» About this task
For each entry, restate it word for word while omitting any image it holds.

» Source records

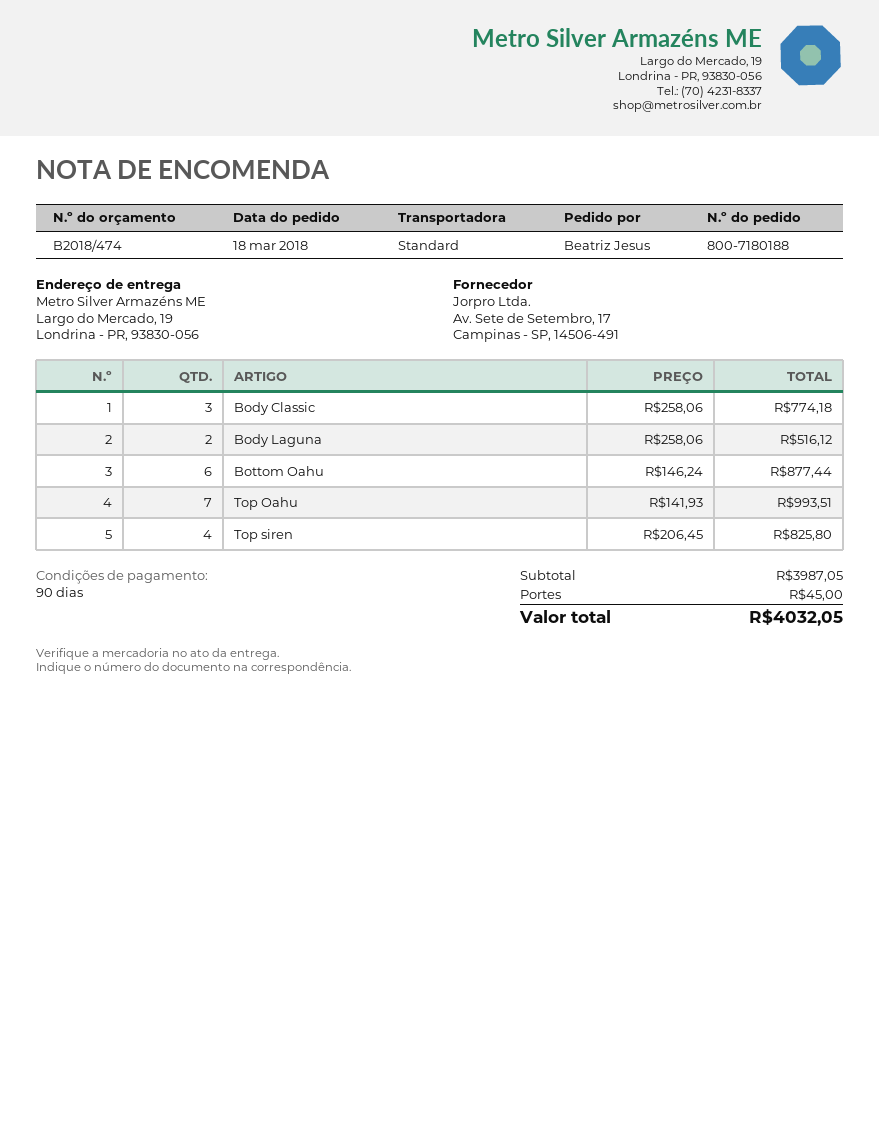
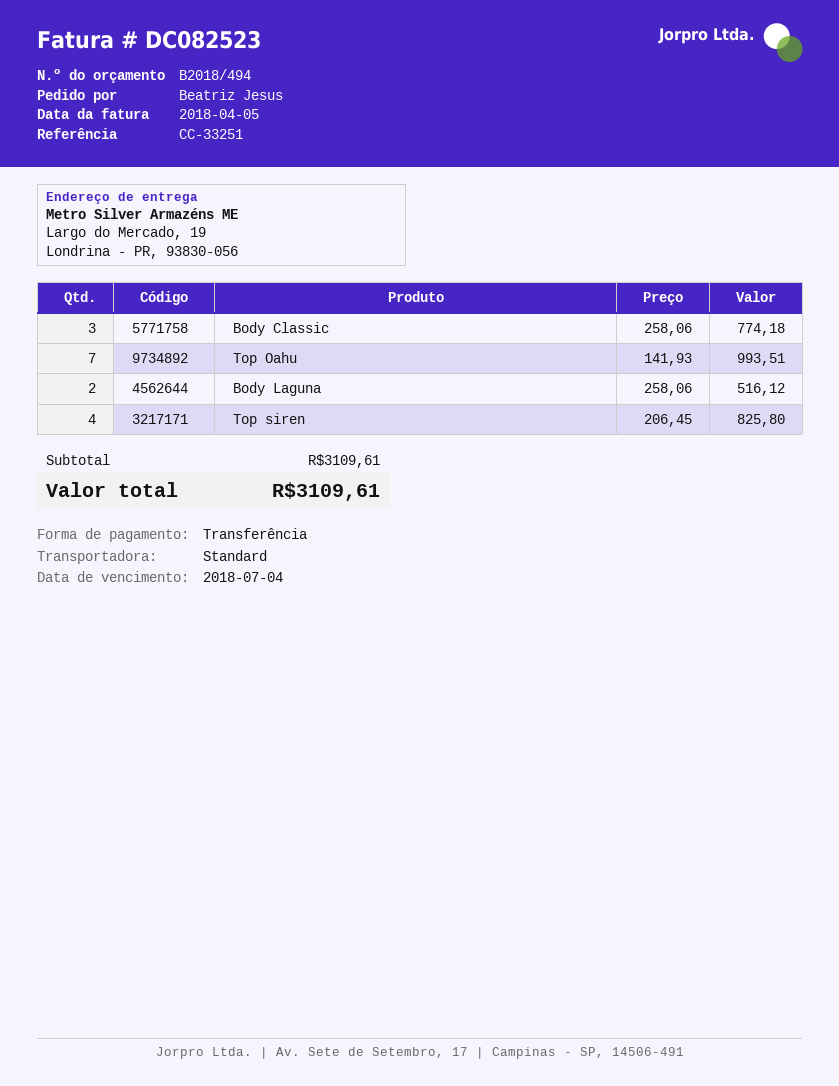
quote number: B2018/474 -> B2018/494
Bottom Oahu: 6 x 146.24 = 877.44 -> none
subtotal: 3987.05 -> 3109.61
shipping: 45.00 -> none
total: 4032.05 -> 3109.61

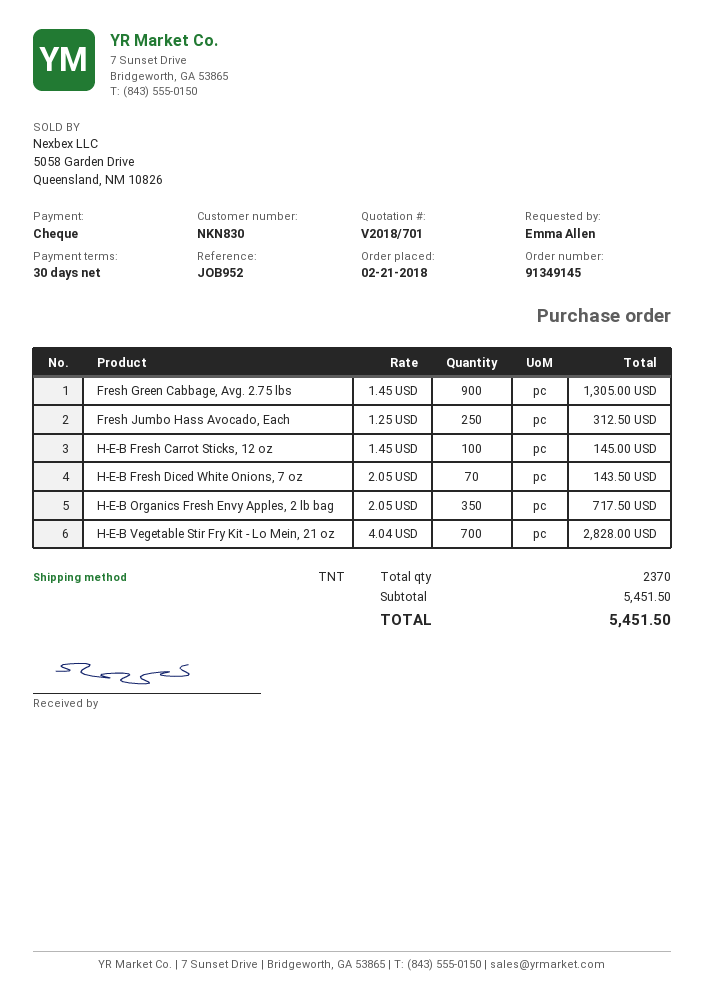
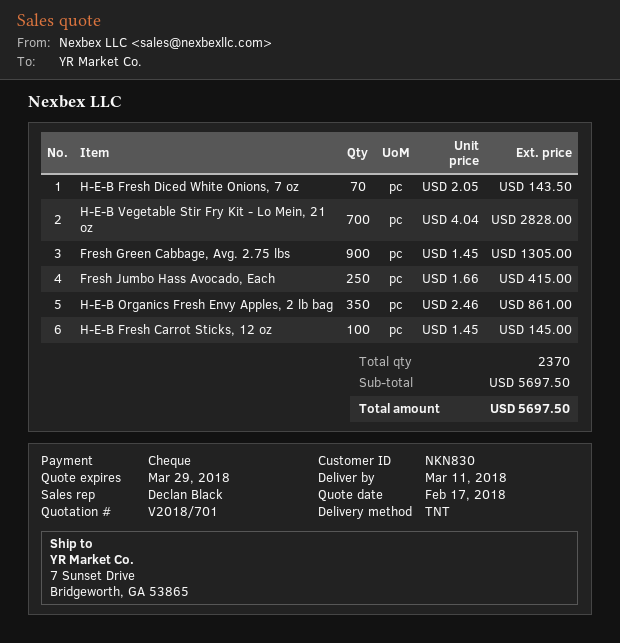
Fresh Jumbo Hass Avocado, Each: 250 x 1.25 = 312.50 -> 250 x 1.66 = 415.00
H-E-B Organics Fresh Envy Apples, 2 lb bag: 350 x 2.05 = 717.50 -> 350 x 2.46 = 861.00
subtotal: 5451.50 -> 5697.50
total: 5451.50 -> 5697.50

» Answer below
quote number: B2018/474 -> B2018/494
Bottom Oahu: 6 x 146.24 = 877.44 -> none
subtotal: 3987.05 -> 3109.61
shipping: 45.00 -> none
total: 4032.05 -> 3109.61

Fresh Jumbo Hass Avocado, Each: 250 x 1.25 = 312.50 -> 250 x 1.66 = 415.00
H-E-B Organics Fresh Envy Apples, 2 lb bag: 350 x 2.05 = 717.50 -> 350 x 2.46 = 861.00
subtotal: 5451.50 -> 5697.50
total: 5451.50 -> 5697.50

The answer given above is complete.